The particulars as required under the provisions of Section 134(3) (m) of the
Companies Act, 2013 read with Rule 8 of the Companies (Accounts) Rules, 2014
with respect to conservation of energy, technology absorption, foreign exchange
earnings and outgo, etc. are furnished in
Annexure I, which forms part of this
Report.

n. Annual Return:

Pursuant to Section 92(3) read with Section 134(3)(a) of the Companies Act, 2013,
copies of the Annual Returns of the Company prepared in accordance with Section
92(1) of the Companies Act, 2013 read with Rule 11 of the Companies
(Management and Administration) Rules, 2014 are placed on the website of the
Company and is accessible at Company's website at
https:/ /www.jaroeducation.com/

o. Particulars of Investments, Loans, Guarantees and Securities:

Details of loans, guarantees and investments made under the provisions of Section
186 of the Companies Act, 2013, read with the Companies (Meetings of Board and
its Powers) Rules, 2014, as of 31st March, 2025, are set out in Note to the Financial
Statements have been disclosed in the forming part of this Annual Report.

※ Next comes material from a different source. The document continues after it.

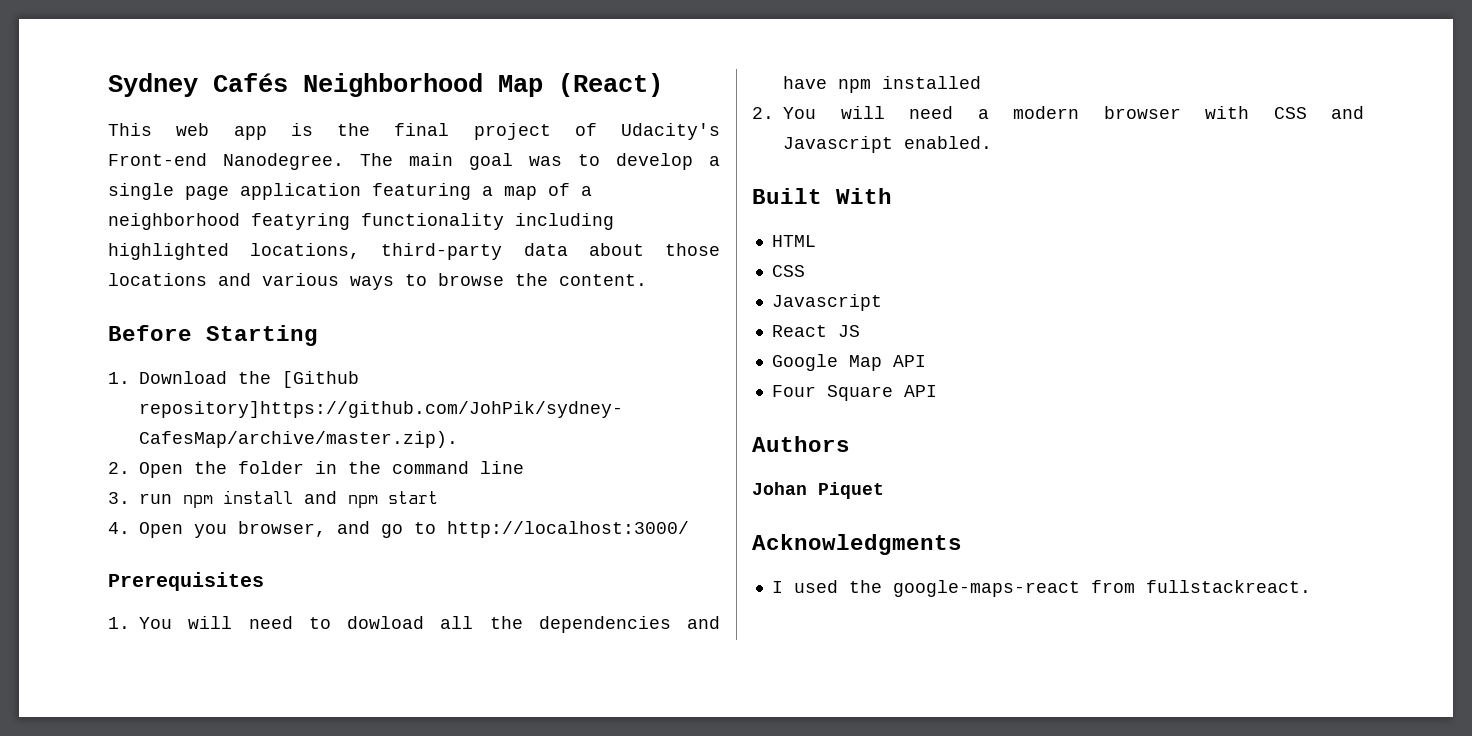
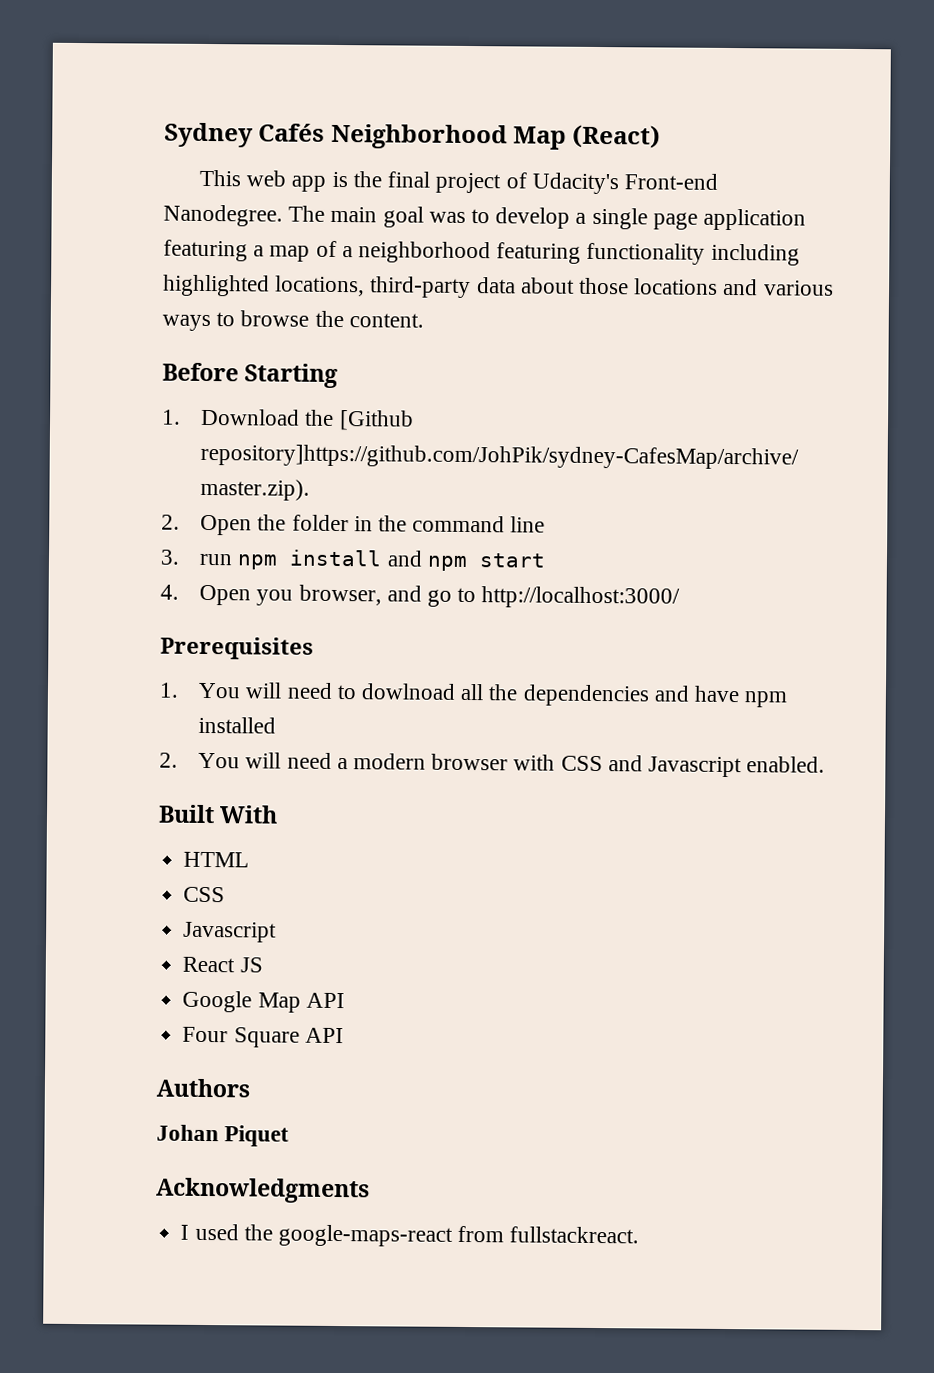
[251,213,350,230] featyring -> [496,242,582,264] featuring
[347,616,424,629] dowload -> [361,683,457,700] dowlnoad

p. Material changes after the end of the Year:

Except as disclosed elsewhere in this report, no material changes and
commitments which could affect the Company's financial position have occurred
between the end of the financial year of the Company and the date of this report.

q. Disclosure of Internal Financial Controls:

The Internal Financial Controls with reference to financial statements as designed
and implemented by the Company are adequate. During the year under review,
no material or serious observation has been received from the Statutory Auditors
of the Company for inefficiency or inadequacy of such controls.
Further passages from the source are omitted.